___ Source material ___
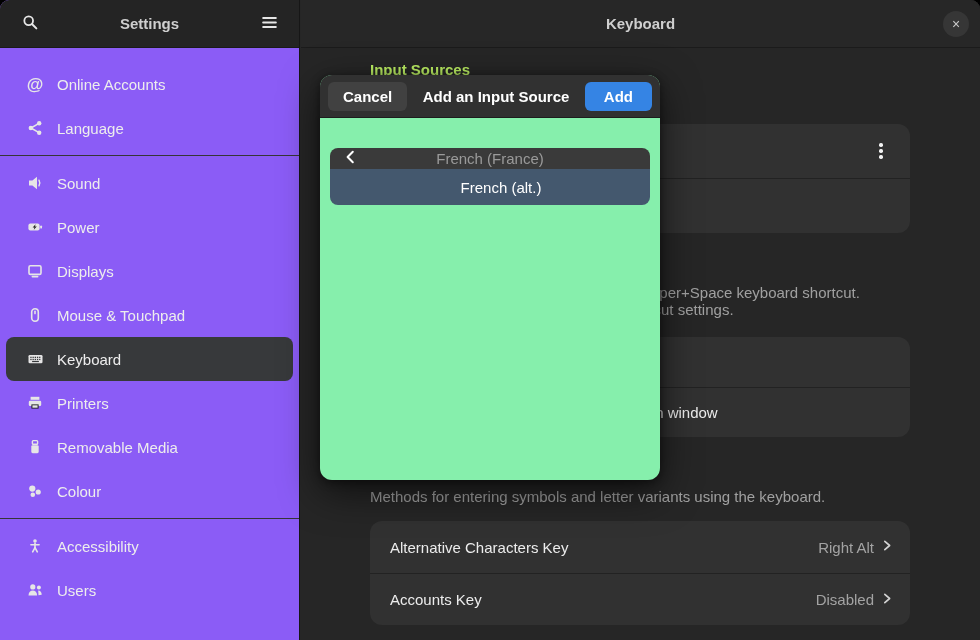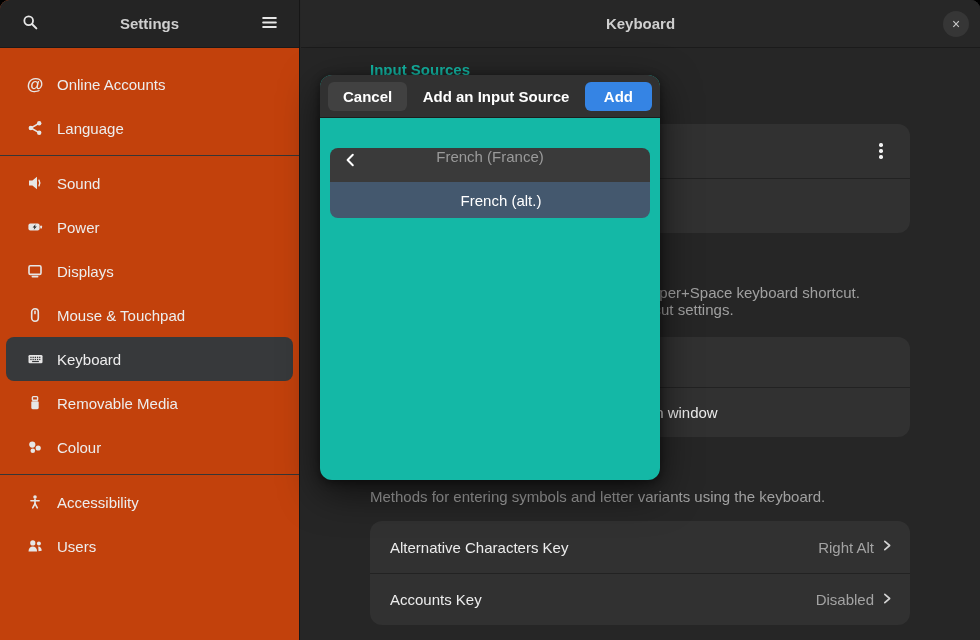--- a/index.html
+++ b/index.html
@@ -11,21 +11,21 @@
     -webkit-font-smoothing:antialiased;
   }
   .window {
     position:relative; width:980px; height:640px;
     border-radius:9px 9px 0 0; overflow:hidden; background:#262626;
   }
 
   
   .left-pane {
     position:absolute; left:0; top:0; width:300px; height:640px;
-    background:#c2410c; border-right:1px solid #161616;
+    background:#8b5cf6; border-right:1px solid #161616;
   }
   .left-header {
     height:48px; display:flex; align-items:center; justify-content:space-between;
     padding:0 14px; border-bottom:1px solid #1a1a1a; background:#242424;
   }
   .hdr-title { font-weight:bold; color:#cfcfcf; }
   .icon-btn {
     width:32px; height:32px; display:flex; align-items:center; justify-content:center;
     border:none; background:transparent; border-radius:6px; cursor:pointer;
   }
@@ -46,21 +46,21 @@
   .content-header {
     position:absolute; left:0; top:0; width:100%; height:48px;
     display:flex; align-items:center; justify-content:center;
     background:#272727; border-bottom:1px solid #1b1b1b;
   }
   .close-btn {
     position:absolute; right:11px; top:11px; width:26px; height:26px;
     border-radius:50%; background:#363636; border:none; cursor:pointer;
     color:#c9c9c9; font-size:14px; line-height:26px; text-align:center; padding:0;
   }
-  .section-heading { position:absolute; left:69px; top:61px; font-weight:bold; color:#14b8a6; }
+  .section-heading { position:absolute; left:69px; top:61px; font-weight:bold; color:#bef264; }
   .card { position:absolute; left:69px; width:540px; background:#313131; border-radius:12px; overflow:hidden; }
   .card .row { position:relative; display:flex; align-items:center; padding:0 16px 0 20px; }
   .card .row + .row { border-top:1px solid rgba(0,0,0,0.30); }
   .card1 { top:124px; height:109px; }
   .card1 .row { height:54px; }
   .card2 { top:337px; height:100px; }
   .card2 .row { height:50px; }
   .card3 { top:521px; height:104px; }
   .card3 .row { height:52px;justify-content:center; }
   .row-label { color:#ececec; }
@@ -70,39 +70,39 @@
   .note2 { top:488px; }
   .kebab-btn {
     margin-left:auto; width:26px; height:30px; border:none; background:transparent; cursor:pointer;
     display:flex; flex-direction:column; align-items:center; justify-content:center; gap:2.6px;
   }
   .kebab-btn i { width:3.4px; height:3.4px; border-radius:50%; background:#f2f2f2; }
 
   
   .dialog {
     position:absolute; left:320px; top:75px; width:340px; height:405px;
-    background:#14b8a6; border-radius:12px;
+    background:#86efac; border-radius:12px;
     box-shadow:0 12px 38px rgba(0,0,0,0.60), 0 2px 10px rgba(0,0,0,0.45);
   }
   .dialog-header {
     height:43px; background:#313131; border-radius:12px 12px 0 0;
     border-bottom:1px solid #1d1d1d;
     display:flex; align-items:center; justify-content:space-between; padding:0 8px;
   }
   .dialog-title { font-weight:bold; color:#ffffff; }
   .btn {
     height:29px; border:none; border-radius:6px; cursor:pointer;
     color:#ffffff; font-size:15px; font-family:inherit; padding:0 15px;
   }
   .btn-cancel { background:#414141; font-weight:bold; }
   .btn-add { background:#3584e4; font-weight:bold; padding:0 19px; }
   .dialog-list { position:absolute; left:10px; top:73px; width:320px; }
   .list-header {
-    height:34px; background:#3a3a3a; border-radius:8px 8px 0 0;
-    display:flex; padding:0 8px; position:relative;
+    height:21px; background:#3a3a3a; border-radius:8px 8px 0 0;
+    display:flex; align-items:center; padding:0 8px; position:relative;
   }
   .list-header-title {
     position:absolute; left:0; right:0; text-align:center; color:#9a9a9a; pointer-events:none;
   }
   .back-btn { width:26px; height:26px; border:none; background:transparent; cursor:pointer;
     display:flex; align-items:center; justify-content:center; padding:0; z-index:1; }
   .list-item-selected {
     height:36px; background:#44586e; border-radius:0 0 8px 8px;
     display:flex; align-items:center; padding-left:22px; color:#ffffff; cursor:pointer;justify-content:center;
   }
@@ -216,20 +216,31 @@
                 <rect x="11.6" y="7.8" width="1.3" height="1.3"></rect>
                 <rect x="4.6" y="9.9" width="6.8" height="1.2"></rect>
               </g>
             </svg>
         </span>
         <span class="side-label">Keyboard</span>
       </div>
       <div class="side-row">
         <span class="side-icon">
           <svg width="16" height="16" viewBox="0 0 16 16">
+              <rect x="3.6" y="1.8" width="8.8" height="3" fill="#e6e6e6"></rect>
+              <rect x="1.8" y="5.8" width="12.4" height="5.2" rx="1.2" fill="#e6e6e6"></rect>
+              <rect x="4.4" y="9.4" width="7.2" height="4.2" fill="#232323"></rect>
+              <rect x="5.4" y="10.3" width="5.2" height="2.4" fill="#e6e6e6"></rect>
+            </svg>
+        </span>
+        <span class="side-label">Printers</span>
+      </div>
+      <div class="side-row">
+        <span class="side-icon">
+          <svg width="16" height="16" viewBox="0 0 16 16">
               <rect x="5.4" y="1.6" width="5.2" height="3.6" rx="0.8" fill="none" stroke="#e6e6e6" stroke-width="1.4"></rect>
               <rect x="4.3" y="6.2" width="7.4" height="8" rx="1.4" fill="#e6e6e6"></rect>
             </svg>
         </span>
         <span class="side-label">Removable Media</span>
       </div>
       <div class="side-row">
         <span class="side-icon">
           <svg width="16" height="16" viewBox="0 0 16 16">
               <g fill="#e6e6e6">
___
» Directions for this task: In repeating the entries, exclude the pictures and alter nothing else.

» Solution:
--- a/index.html
+++ b/index.html
@@ -11,21 +11,21 @@
     -webkit-font-smoothing:antialiased;
   }
   .window {
     position:relative; width:980px; height:640px;
     border-radius:9px 9px 0 0; overflow:hidden; background:#262626;
   }
 
   
   .left-pane {
     position:absolute; left:0; top:0; width:300px; height:640px;
-    background:#c2410c; border-right:1px solid #161616;
+    background:#8b5cf6; border-right:1px solid #161616;
   }
   .left-header {
     height:48px; display:flex; align-items:center; justify-content:space-between;
     padding:0 14px; border-bottom:1px solid #1a1a1a; background:#242424;
   }
   .hdr-title { font-weight:bold; color:#cfcfcf; }
   .icon-btn {
     width:32px; height:32px; display:flex; align-items:center; justify-content:center;
     border:none; background:transparent; border-radius:6px; cursor:pointer;
   }
@@ -46,21 +46,21 @@
   .content-header {
     position:absolute; left:0; top:0; width:100%; height:48px;
     display:flex; align-items:center; justify-content:center;
     background:#272727; border-bottom:1px solid #1b1b1b;
   }
   .close-btn {
     position:absolute; right:11px; top:11px; width:26px; height:26px;
     border-radius:50%; background:#363636; border:none; cursor:pointer;
     color:#c9c9c9; font-size:14px; line-height:26px; text-align:center; padding:0;
   }
-  .section-heading { position:absolute; left:69px; top:61px; font-weight:bold; color:#14b8a6; }
+  .section-heading { position:absolute; left:69px; top:61px; font-weight:bold; color:#bef264; }
   .card { position:absolute; left:69px; width:540px; background:#313131; border-radius:12px; overflow:hidden; }
   .card .row { position:relative; display:flex; align-items:center; padding:0 16px 0 20px; }
   .card .row + .row { border-top:1px solid rgba(0,0,0,0.30); }
   .card1 { top:124px; height:109px; }
   .card1 .row { height:54px; }
   .card2 { top:337px; height:100px; }
   .card2 .row { height:50px; }
   .card3 { top:521px; height:104px; }
   .card3 .row { height:52px;justify-content:center; }
   .row-label { color:#ececec; }
@@ -70,39 +70,39 @@
   .note2 { top:488px; }
   .kebab-btn {
     margin-left:auto; width:26px; height:30px; border:none; background:transparent; cursor:pointer;
     display:flex; flex-direction:column; align-items:center; justify-content:center; gap:2.6px;
   }
   .kebab-btn i { width:3.4px; height:3.4px; border-radius:50%; background:#f2f2f2; }
 
   
   .dialog {
     position:absolute; left:320px; top:75px; width:340px; height:405px;
-    background:#14b8a6; border-radius:12px;
+    background:#86efac; border-radius:12px;
     box-shadow:0 12px 38px rgba(0,0,0,0.60), 0 2px 10px rgba(0,0,0,0.45);
   }
   .dialog-header {
     height:43px; background:#313131; border-radius:12px 12px 0 0;
     border-bottom:1px solid #1d1d1d;
     display:flex; align-items:center; justify-content:space-between; padding:0 8px;
   }
   .dialog-title { font-weight:bold; color:#ffffff; }
   .btn {
     height:29px; border:none; border-radius:6px; cursor:pointer;
     color:#ffffff; font-size:15px; font-family:inherit; padding:0 15px;
   }
   .btn-cancel { background:#414141; font-weight:bold; }
   .btn-add { background:#3584e4; font-weight:bold; padding:0 19px; }
   .dialog-list { position:absolute; left:10px; top:73px; width:320px; }
   .list-header {
-    height:34px; background:#3a3a3a; border-radius:8px 8px 0 0;
-    display:flex; padding:0 8px; position:relative;
+    height:21px; background:#3a3a3a; border-radius:8px 8px 0 0;
+    display:flex; align-items:center; padding:0 8px; position:relative;
   }
   .list-header-title {
     position:absolute; left:0; right:0; text-align:center; color:#9a9a9a; pointer-events:none;
   }
   .back-btn { width:26px; height:26px; border:none; background:transparent; cursor:pointer;
     display:flex; align-items:center; justify-content:center; padding:0; z-index:1; }
   .list-item-selected {
     height:36px; background:#44586e; border-radius:0 0 8px 8px;
     display:flex; align-items:center; padding-left:22px; color:#ffffff; cursor:pointer;justify-content:center;
   }
@@ -216,20 +216,31 @@
                 <rect x="11.6" y="7.8" width="1.3" height="1.3"></rect>
                 <rect x="4.6" y="9.9" width="6.8" height="1.2"></rect>
               </g>
             </svg>
         </span>
         <span class="side-label">Keyboard</span>
       </div>
       <div class="side-row">
         <span class="side-icon">
           <svg width="16" height="16" viewBox="0 0 16 16">
+              <rect x="3.6" y="1.8" width="8.8" height="3" fill="#e6e6e6"></rect>
+              <rect x="1.8" y="5.8" width="12.4" height="5.2" rx="1.2" fill="#e6e6e6"></rect>
+              <rect x="4.4" y="9.4" width="7.2" height="4.2" fill="#232323"></rect>
+              <rect x="5.4" y="10.3" width="5.2" height="2.4" fill="#e6e6e6"></rect>
+            </svg>
+        </span>
+        <span class="side-label">Printers</span>
+      </div>
+      <div class="side-row">
+        <span class="side-icon">
+          <svg width="16" height="16" viewBox="0 0 16 16">
               <rect x="5.4" y="1.6" width="5.2" height="3.6" rx="0.8" fill="none" stroke="#e6e6e6" stroke-width="1.4"></rect>
               <rect x="4.3" y="6.2" width="7.4" height="8" rx="1.4" fill="#e6e6e6"></rect>
             </svg>
         </span>
         <span class="side-label">Removable Media</span>
       </div>
       <div class="side-row">
         <span class="side-icon">
           <svg width="16" height="16" viewBox="0 0 16 16">
               <g fill="#e6e6e6">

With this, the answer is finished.